Guru Tua Lung berlutut di samping Jago, mengamati tubuhnya yang hancur. Ia menutup matanya, merasakan aura di sekitarnya. Tidak ada lagi Chi yang tersisa. Tidak ada lagi tanda-tanda kehidupan.

"Dia... dia sudah pergi," bisik Ling, air mata mengalir di pipinya.

"Tidak mungkin," Kai menggelengkan kepala, air matanya membanjiri wajahnya. "Dia tidak bisa pergi! Dia Jago! Jagoan Besi!"

Mei memeluk Kai erat-erat, air mata juga membasahi pipinya. Mereka telah kehilangan pelindung mereka, teman mereka, dan bagian dari keluarga mereka.

Guru Tua Lung menatap pecahan Batu Chi Biru. Ia tahu bahwa Jago telah mengerahkan segalanya, melebihi batas kemampuan sebuah mesin, bahkan melebihi kemampuan manusia. Ia telah berjuang dengan "hati" yang ia temukan.

"Dia telah menyelamatkan kita," kata Guru Tua Lung, suaranya penuh kesedihan. "Dia telah mengorbankan dirinya untuk kita."

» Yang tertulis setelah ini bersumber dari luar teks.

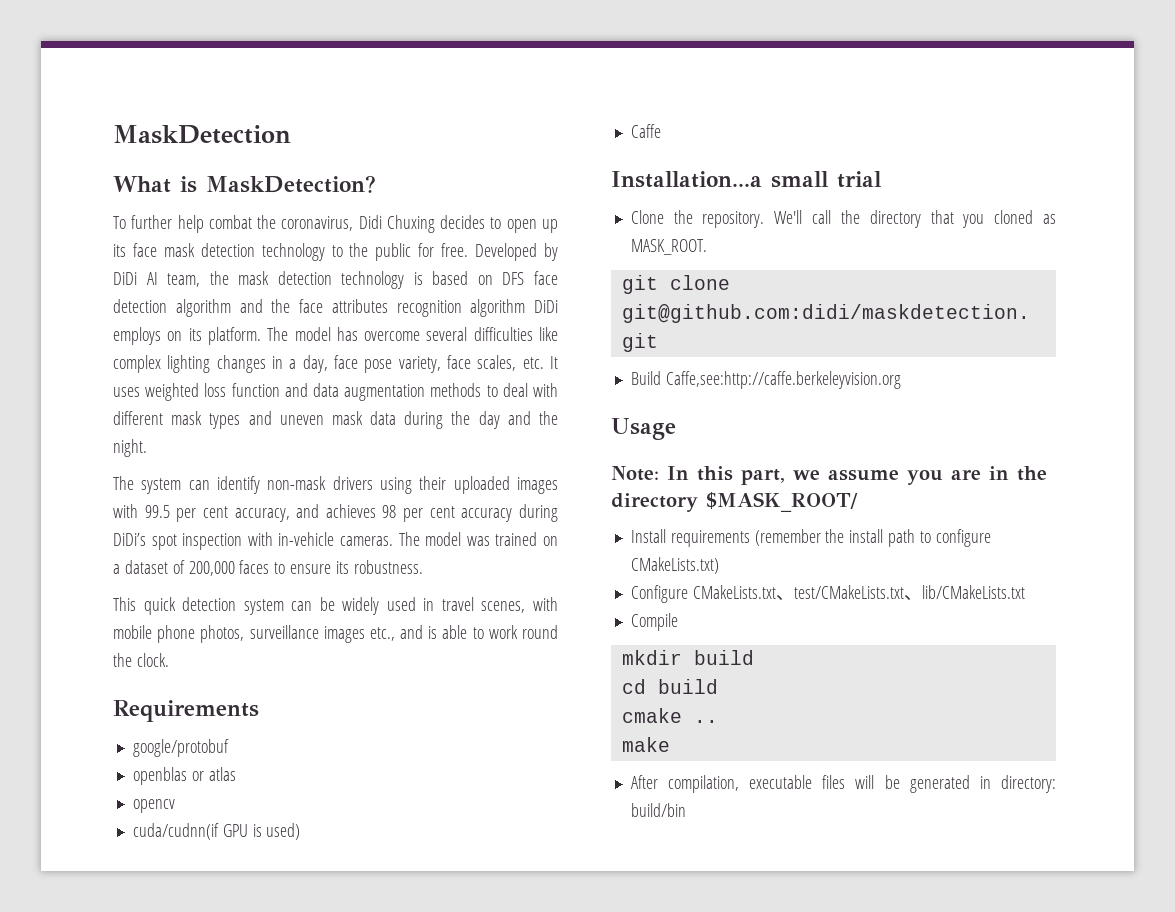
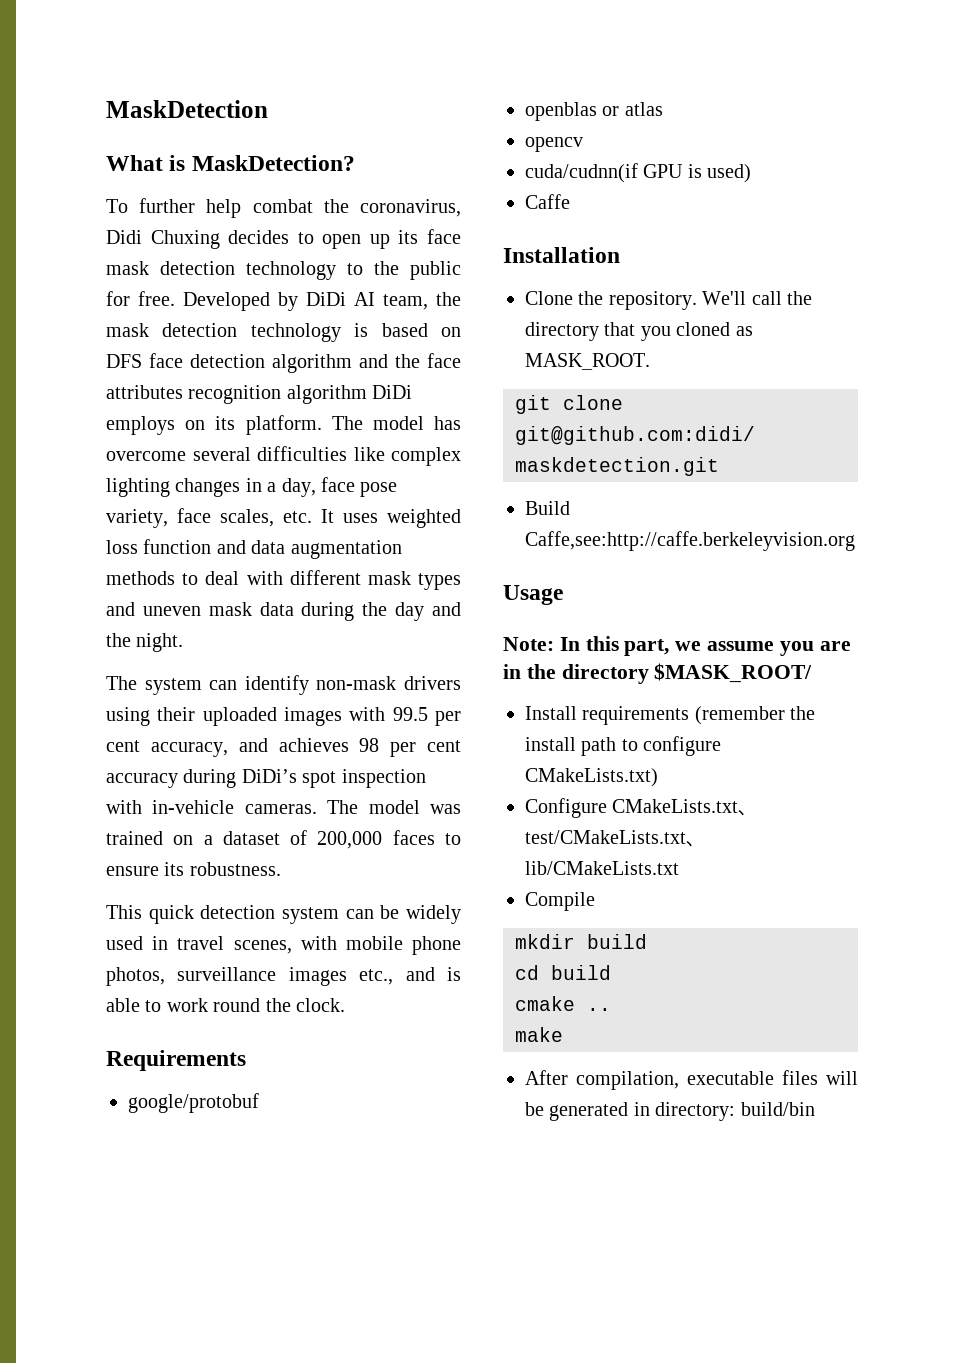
[611,171,882,188] Installation...a small trial -> [503,247,620,263] Installation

Malam itu, Perguruan Naga Langit diselimuti duka yang mendalam. Mereka telah memenangkan pertempuran, tetapi harga yang harus mereka bayar terlalu mahal. Jago, sang Jagoan Besi dari Langit Utara, telah menyelesaikan misinya, mengorbankan dirinya demi melindungi mereka yang ia cintai.

Mereka membawa tubuh Jago ke aula utama. Ling memperbaiki bagian-bagian tubuhnya yang rusak dengan susah payah, meskipun ia tahu itu tidak akan menghidupkan Jago kembali. Kai menaruh bunga-bunga liar di sekeliling Jago, dan Mei menyanyikan lagu-lagu sedih.

Perguruan Naga Langit diselamatkan, tetapi pahlawan mereka telah pergi. Apakah ini benar-benar akhir dari Jago? Ataukah, seperti yang sering terjadi dalam kisah-kisah kuno, sebuah akhir bisa jadi adalah awal dari sesuatu yang baru, sesuatu yang jauh lebih besar dari sekadar tubuh baja dan Chi? Hanya waktu yang akan menjawab.